In our family, the blessing is sealed with a kiss.

This is how I was raised. As soon as Shabbat began, my sister and I stood by our mother’s side as she lit her silver candelabra. It stood on a shining mirrored plate on a buffet in the dining room, in front of an octagonal mirror that reflected us, watching her. She placed her manicured hands over her eyes, and silently said the blessing, followed by a lengthy moment of quiet that indicated a dialogue with God. What she asked of Him, she never shared. When she was done, my sister and I each took our turn, and then she kissed us with great force. Shortly thereafter, we sat down to eat.

In my home, I bless five candles in the kitchen, atop a paper covered with Sabbath-themed stickers, stuck to a layer of protective, yet scratched, acrylic. It was a preschool present from Michaela, our oldest daughter, who died unexpectedly when she was five. I never added a silent prayer to God the way my mother does, but now, I offer up a silent “Fuck You.”

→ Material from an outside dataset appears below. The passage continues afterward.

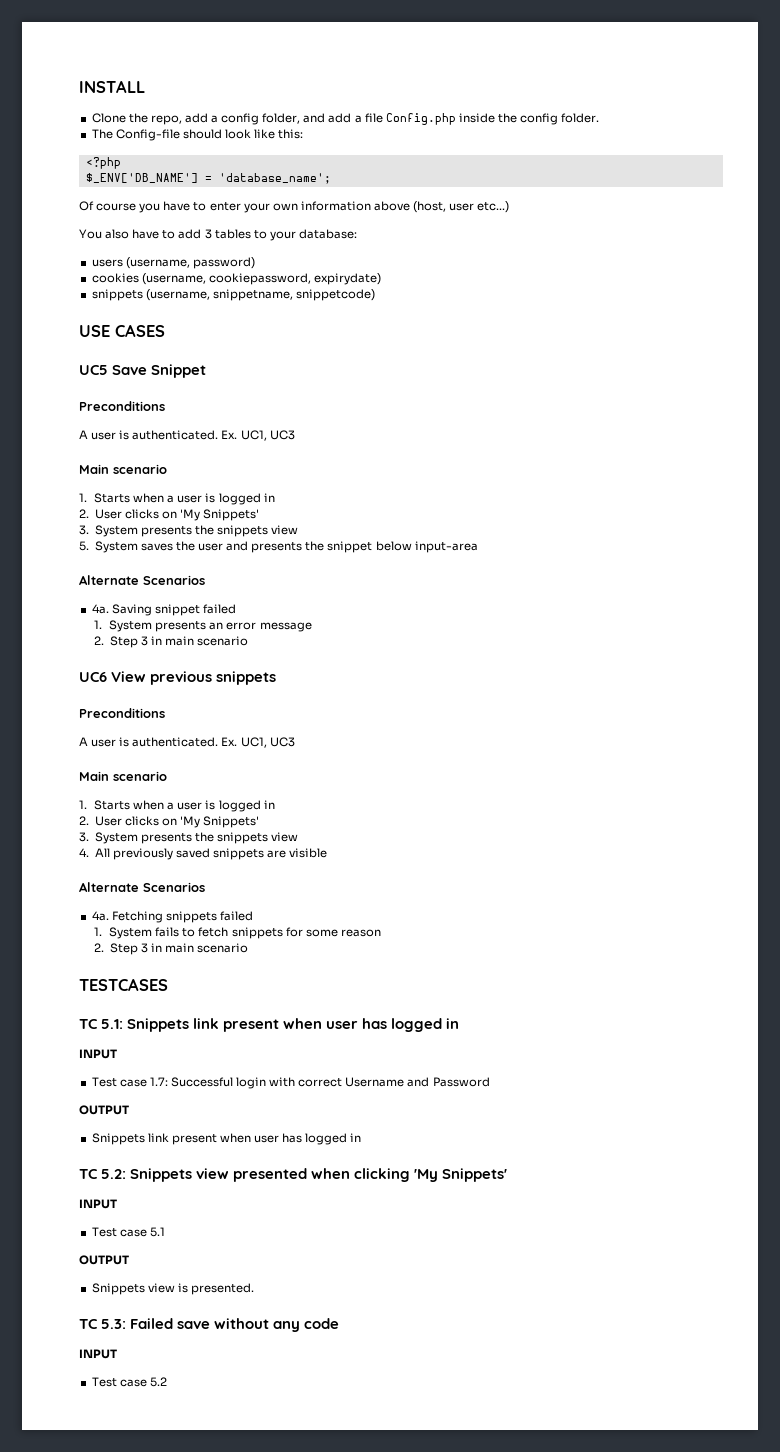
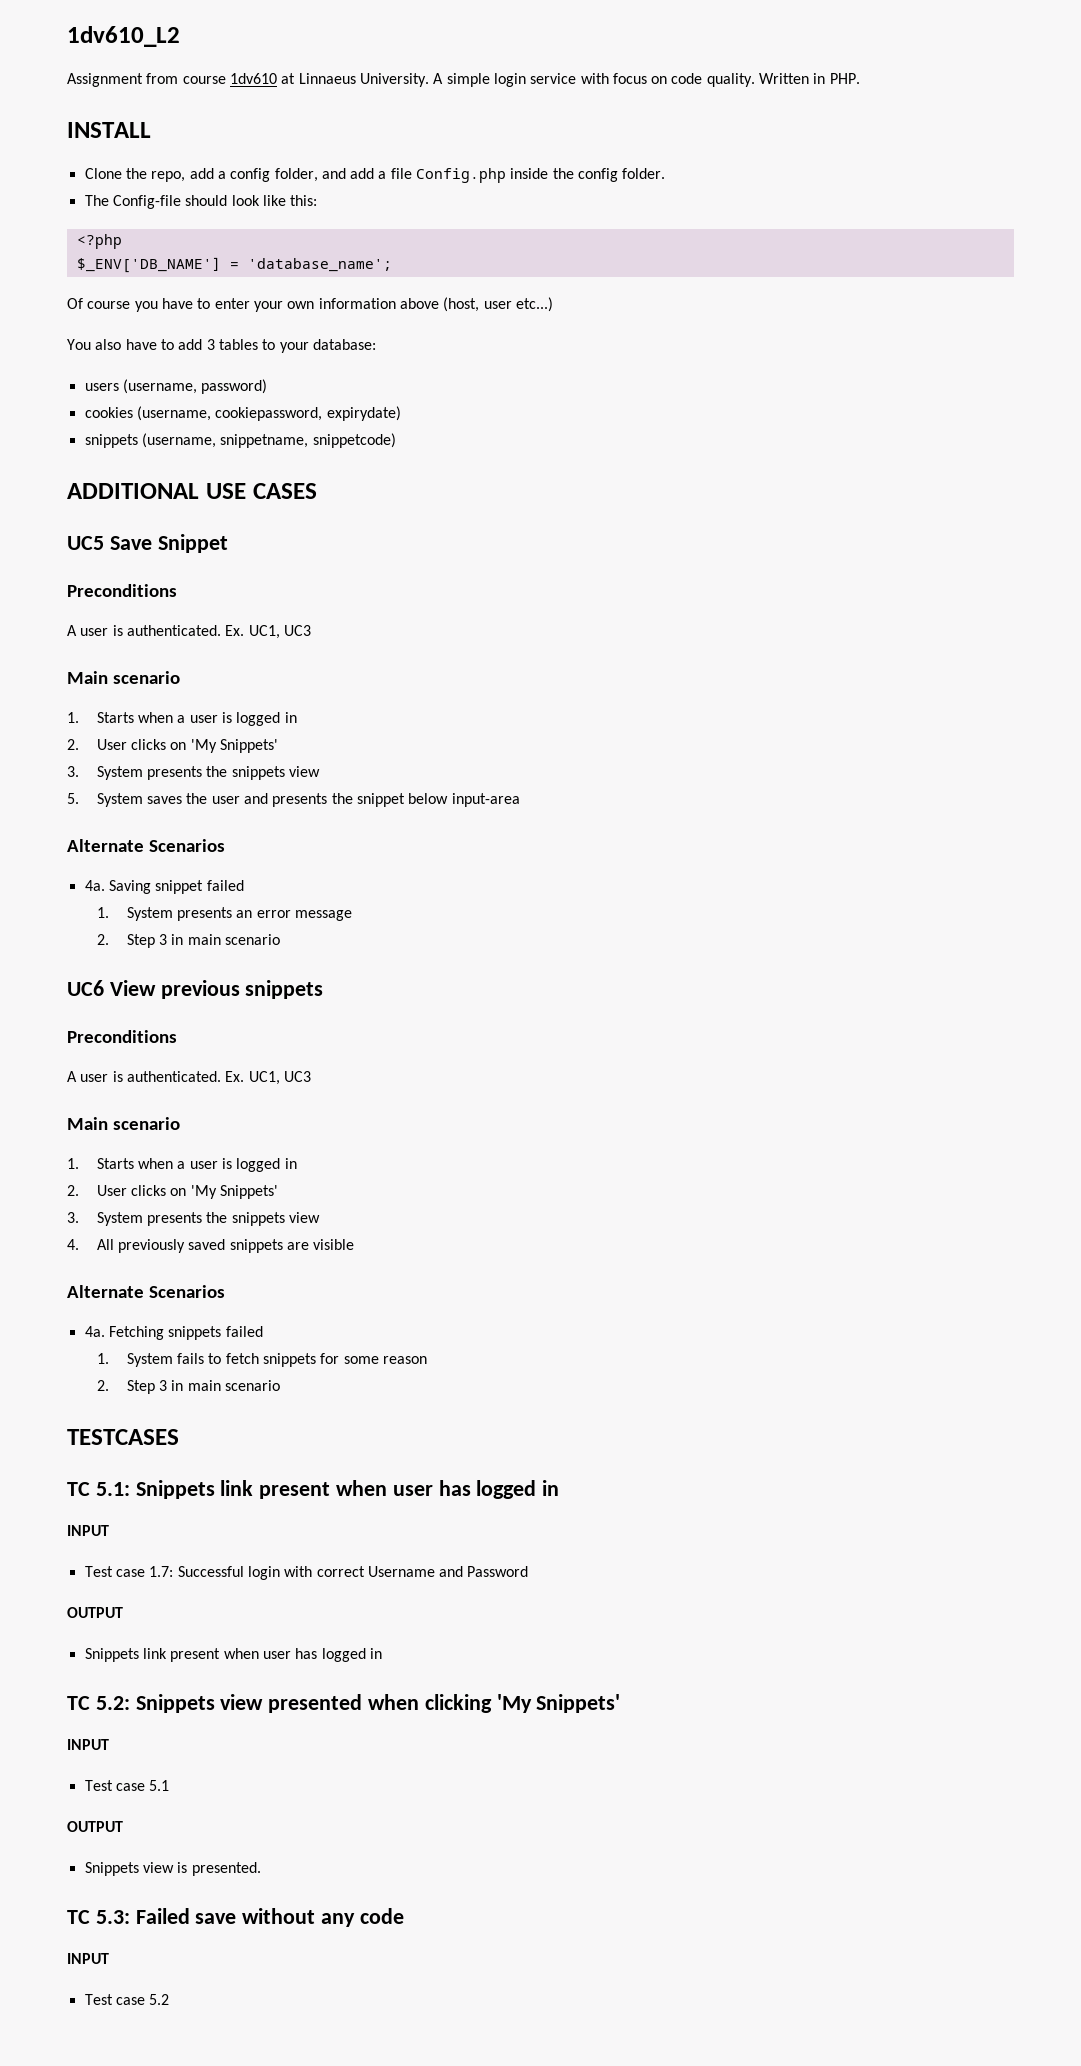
+ 1dv610_L2
+ Assignment from course 1dv610 at Linnaeus University. A simple login service with focus on code quality. Written in PHP.
- USE CASES
+ ADDITIONAL USE CASES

This is especially true on the eves of Jewish holidays, which are also ushered in by candle lighting, and to which we add a second blessing thanking God for enabling us to “reach this occasion.” The phrase sounds more powerful in Hebrew, no more so than when David Ben Gurion exclaimed it upon the establishment of the State of Israel, or when my grandfather, a survivor of Auschwitz, proclaimed it at my wedding. To me, now, that second blessing is, simply, offensive. I thank no one for arriving at this moment; I feel scorched by my daughter’s death, and have neither the envy for, nor the capacity to emulate, those who retain faith after catastrophe.

But this is my heritage. To have created a Jewish home after the Holocaust was a source of pride for my Zaide, as we called him, and it has been paramount to my mother, who refers to the imperative every chance she gets. It is all she can do for her parents, I believe, after what they endured, their forearms branded with numbers, their dreams blazing forever thereafter, despite the prescriptions they took.

The truth is, when I was a child, I loved being a Jew, the stories of our patriarchs, the exodus from Egypt, the fall of the walls of Jericho. I took pride in speaking Hebrew, mastering text, and feeling completely secure, as when I walked into a synagogue during a college semester in Paris, opened a prayer book in the sanctuary, and immediately felt at home.

And even when, as an adult, I became more skeptical of religion, coming to view it as a man-made construct, I continued to observe Shabbat and to keep kosher. When Adam and I married, we agreed to raise our children the way we had been raised. If, playing out the quintessential Jewish parental nightmare, they ultimately reject our lifestyle, we reasoned, at least, they’ll know what they’re leaving.